:: What you should do ::
Print all records exactly, pictures left out.

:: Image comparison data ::
+ + +
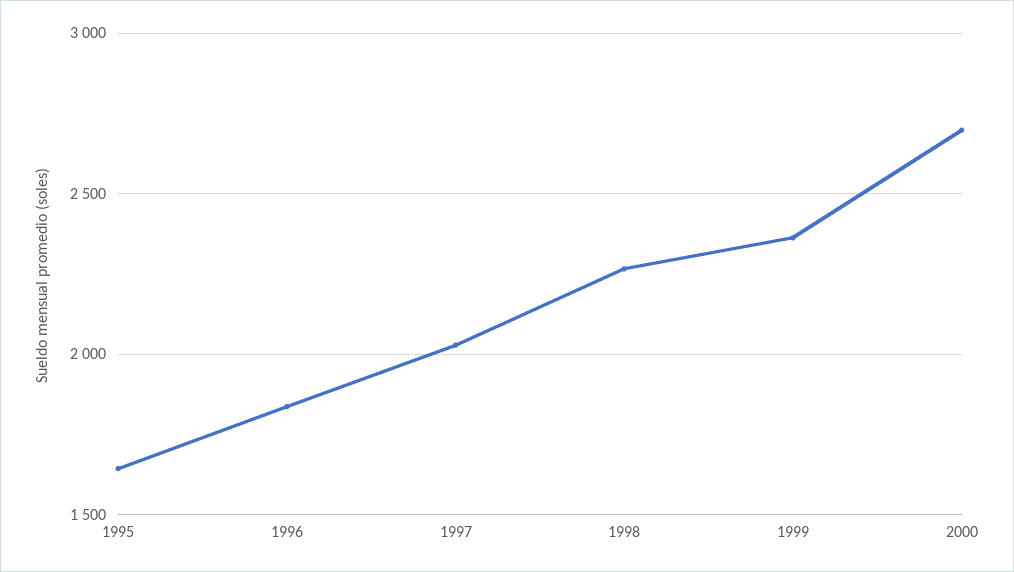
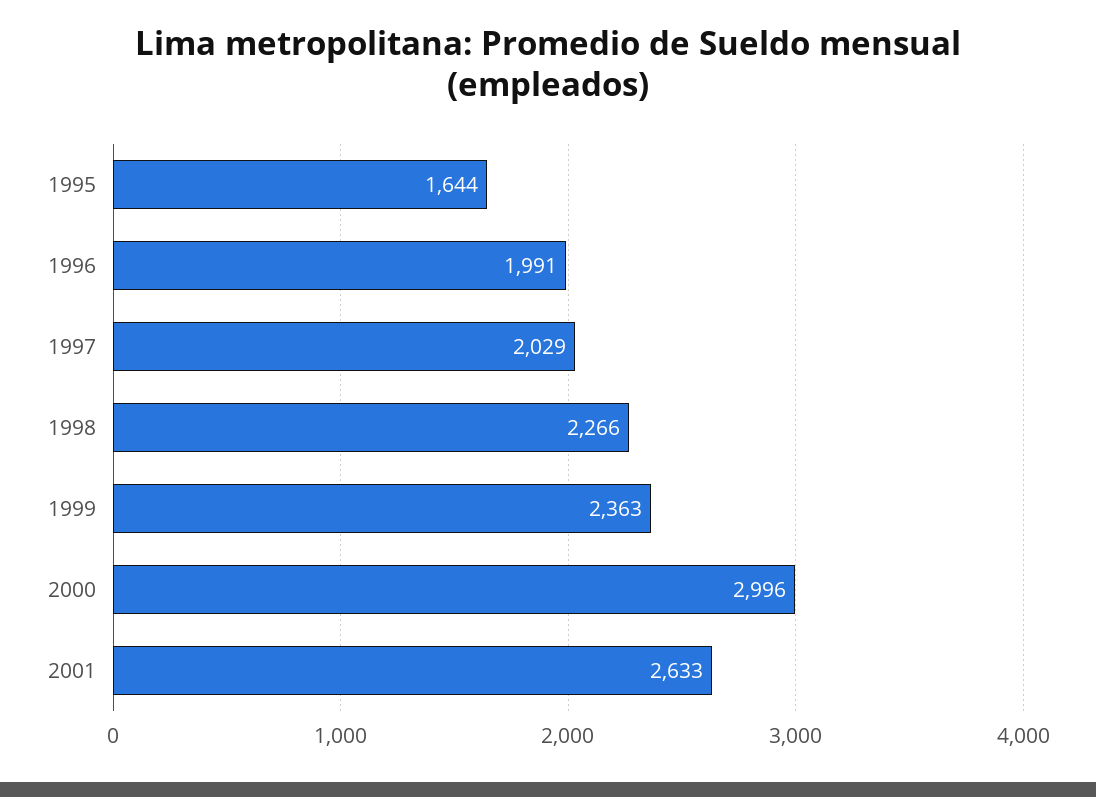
1996: 1850 -> 1991
2000: 2700 -> 2996
2001: none -> 2633

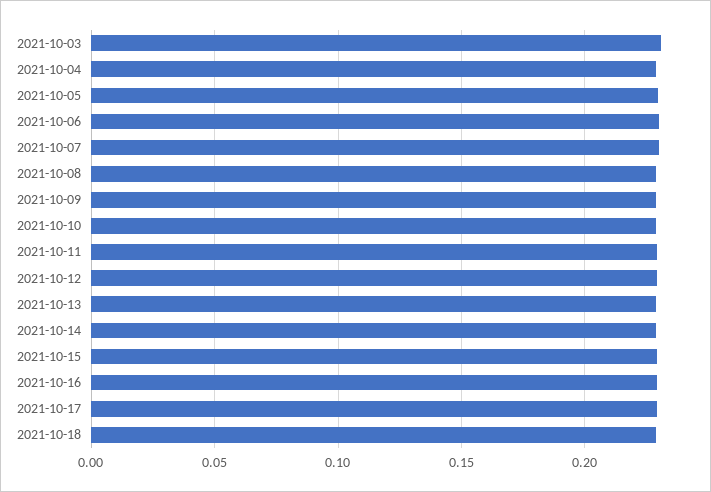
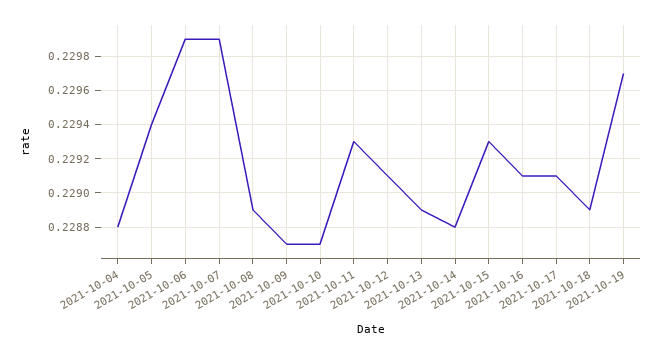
2021-10-03: 0.23 -> none
2021-10-19: none -> 0.2297

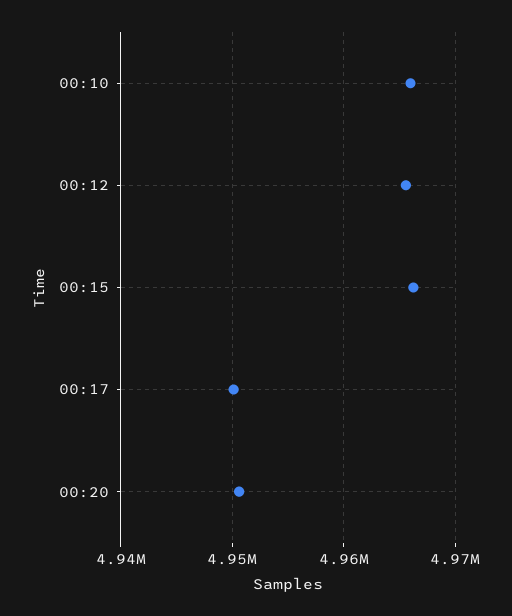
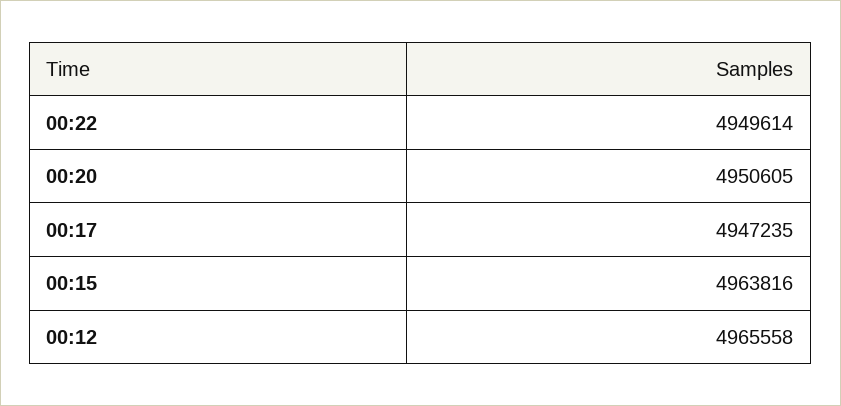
00:10: 4966000 -> none
00:15: 4966000 -> 4963816
00:17: 4950000 -> 4947235
00:22: none -> 4949614

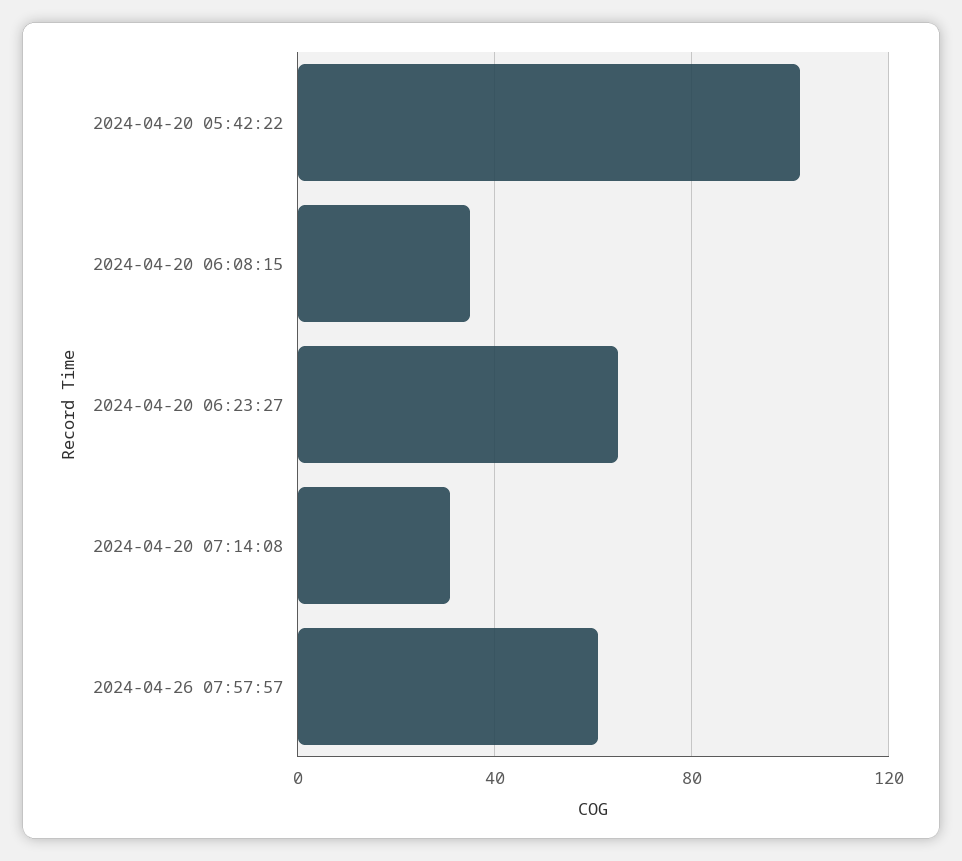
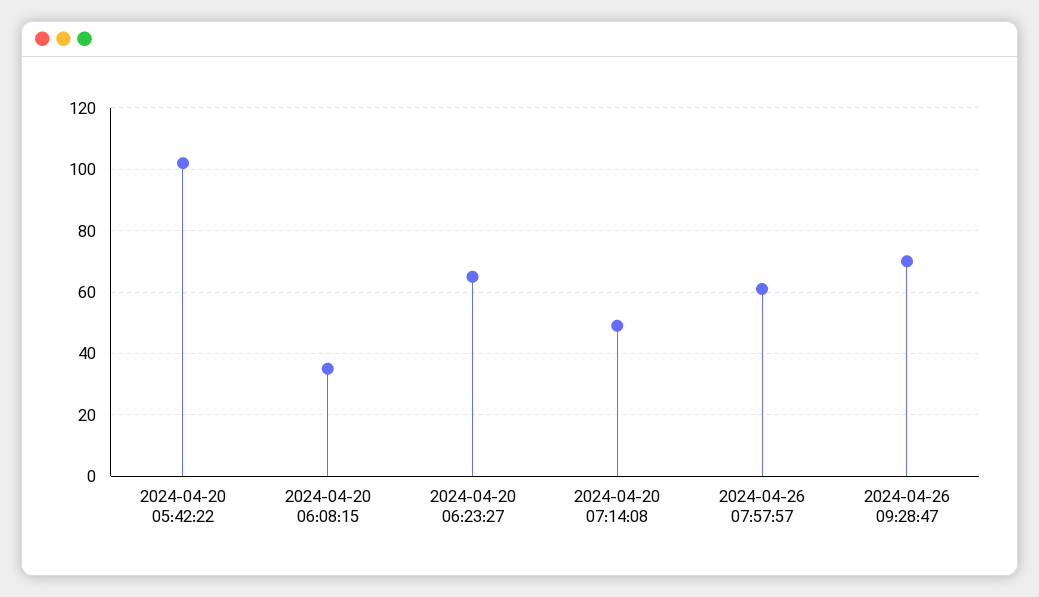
2024-04-20 07:14:08: 30 -> 50
2024-04-26 09:28:47: none -> 70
+ + +
:: Solution for this problem ::
1996: 1850 -> 1991
2000: 2700 -> 2996
2001: none -> 2633

2021-10-03: 0.23 -> none
2021-10-19: none -> 0.2297

00:10: 4966000 -> none
00:15: 4966000 -> 4963816
00:17: 4950000 -> 4947235
00:22: none -> 4949614

2024-04-20 07:14:08: 30 -> 50
2024-04-26 09:28:47: none -> 70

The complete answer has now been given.